APHA launches the Year of Climate Change and Health

Climate change is a serious threat to human health. APHA is leading a new initiative to reduce its effects.


  1. Growing science that shows humans are at risk from climate change has prompted APHA to declare 2017 the Year of Climate Change and Health.
  2. At APHA's 2016 Annual Meeting and Expo in Denver, APHA Executive Director Georges Benjamin, MD, announced that 2017 is the Year of Climate Change and Health, featuring events, actions and education on the ways climate can make us less healthy. The observance is building up to APHA's 2017 Annual Meeting and Expo Nov. 4-8 in Atlanta, which has a theme of "Creating the Healthiest Nation: Climate Changes Health."

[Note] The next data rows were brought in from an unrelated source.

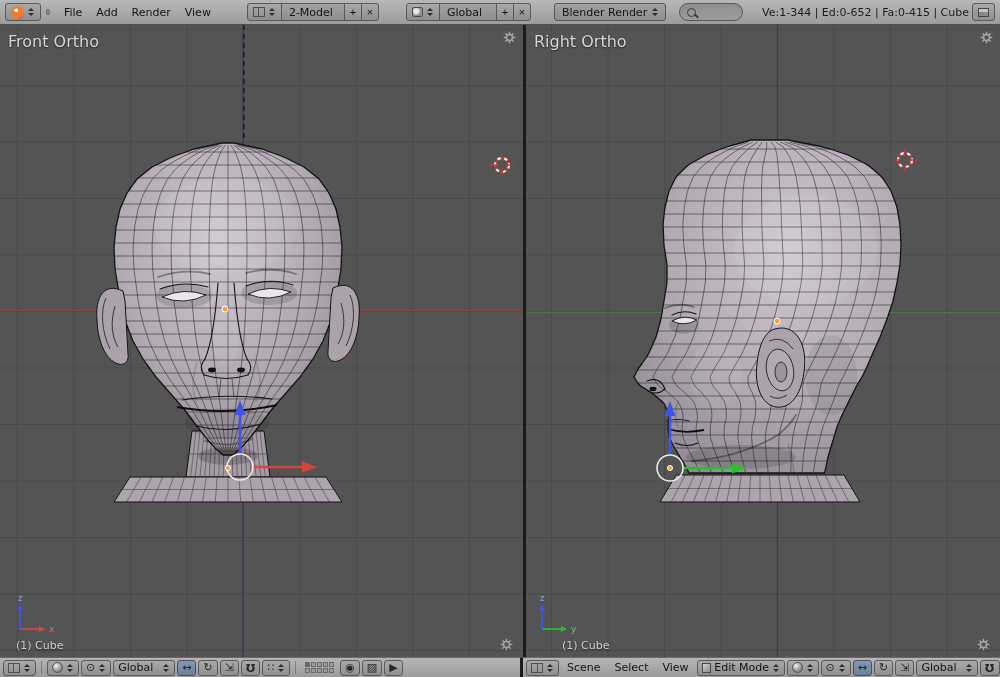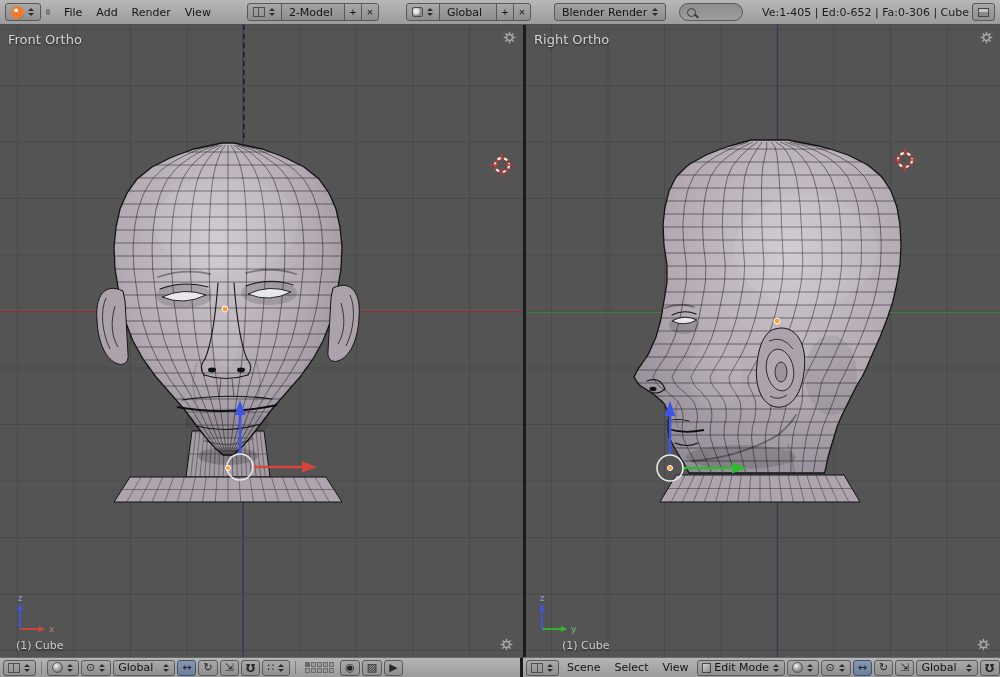--- a/index.html
+++ b/index.html
@@ -152,7 +152,7 @@
       <span class="mag"></span>
     </div>
 
-    <div class="stats">Ve:1-405 | Ed:0-652 | Fa:0-306 | Cube</div>
+    <div class="stats">Ve:1-344 | Ed:0-652 | Fa:0-415 | Cube</div>
 
     <div class="btn winbtn">
       <span class="i-win"></span>

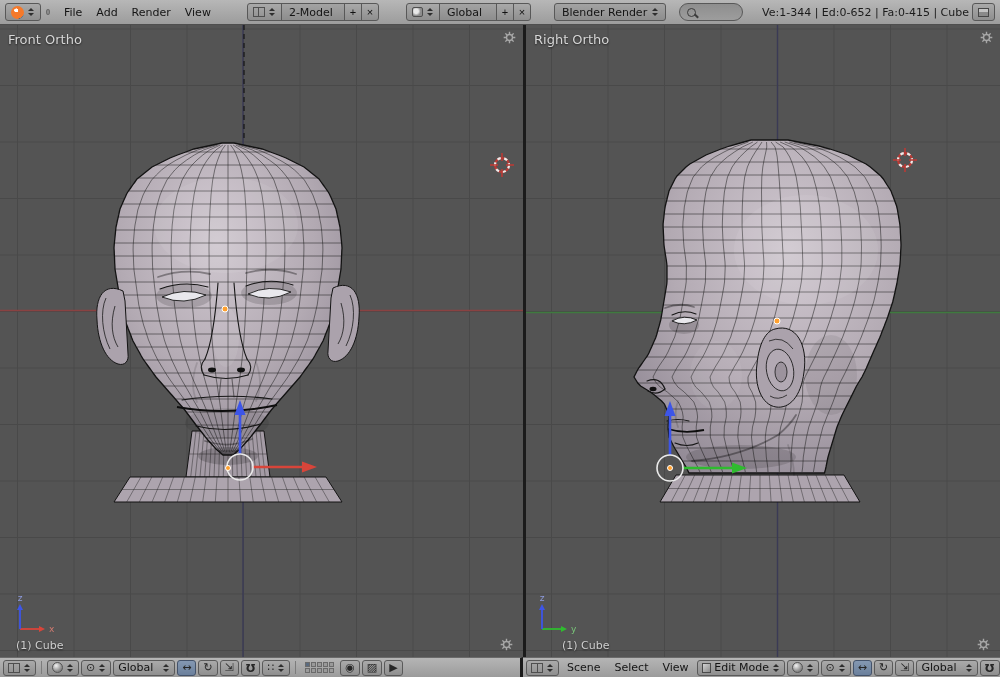--- a/index.html
+++ b/index.html
@@ -59,7 +59,7 @@
 .vdivider{width:3px;background:#1b1b1b}
 .vp-right{width:474px;background-position:25px 3.5px}
 .vpcanvas{position:absolute;inset:0;width:100%;height:100%}
-.vp-label{position:absolute;top:7px;left:8px;font-size:13px;color:#d6d6d6;text-shadow:0 1px 2px #0009}
+.vp-label{position:absolute;top:7px;left:8px;font-size:16px;color:#d6d6d6;text-shadow:0 1px 2px #0009}
 .corner{position:absolute;width:15px;height:15px}
 .corner.tr{top:5px;right:6px}
 .corner.br{bottom:5px;right:9px}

  3. Climate change is not a matter of opinion. The science is clear that climate change is happening now.
  4. Science shows that climate change poses a serious threat to public health. Changes in the earth’s climate can cause damage to water supplies, increase the likelihood of vector-borne diseases and increase the frequency of dangerous weather events, according to the Centers for Disease Control and Prevention.
  5. Rising rates of climate-related health issues such as asthma and allergies, respiratory disease, cholera, Zika, malaria and dengue are increasingly causing harm to human health.
  6. Climate change affects different communities in different ways. “The elderly, the poor, those with chronic illness and low-income communities that are disproportionately composed of people of color are at the greatest risk from injury, disease and death related to climate change,” said Jalonne White-Newsome, a senior program officer with the Kresge Foundation’s Environment Program, in a news release.